EXERCISE REQUIREMENTS: Without the pictures, output the records below exactly as they are.

□ □ □ □ □

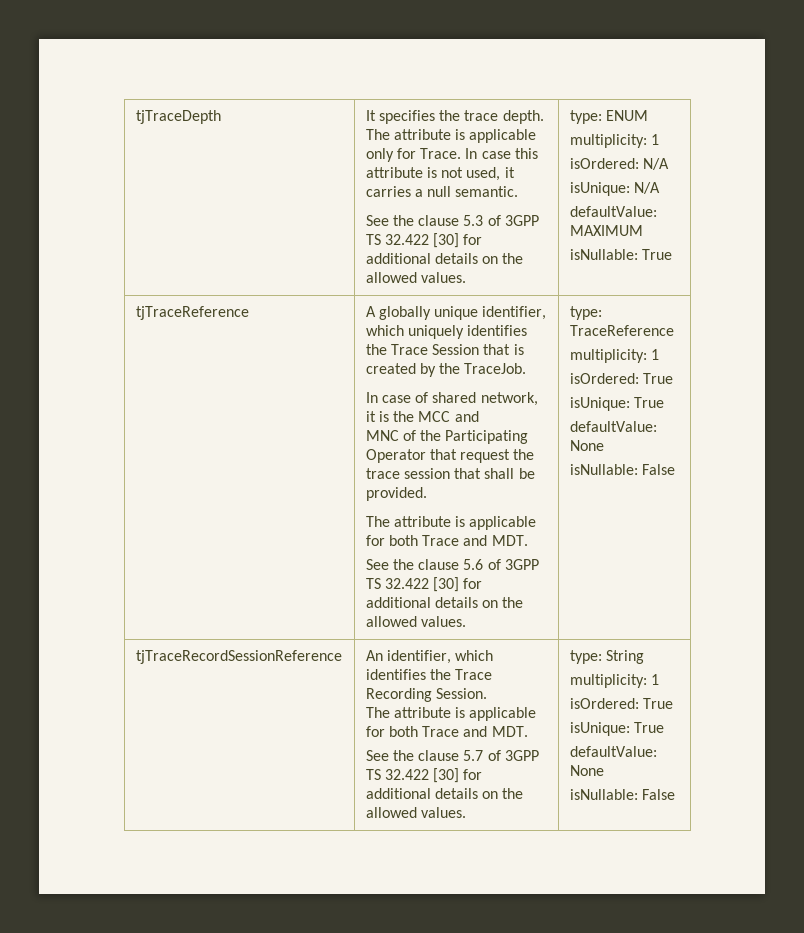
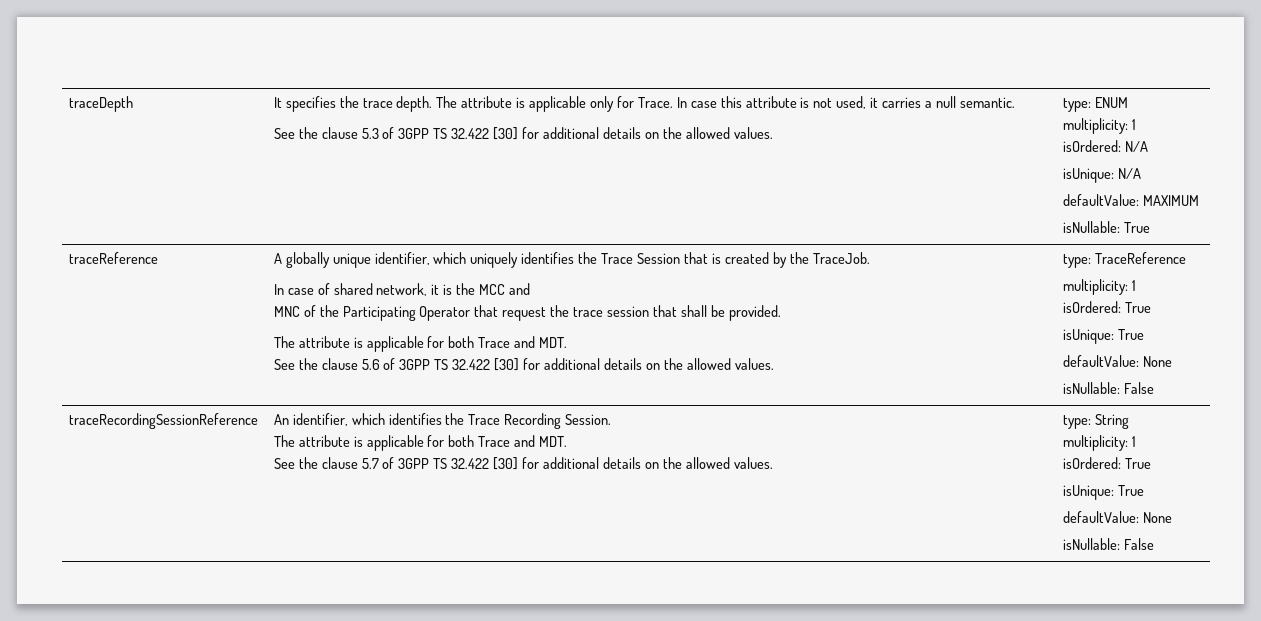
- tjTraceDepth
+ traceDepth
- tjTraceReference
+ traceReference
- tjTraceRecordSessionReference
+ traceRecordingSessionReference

□ □ □ □ □

ANSWER BELOW:
- tjTraceDepth
+ traceDepth
- tjTraceReference
+ traceReference
- tjTraceRecordSessionReference
+ traceRecordingSessionReference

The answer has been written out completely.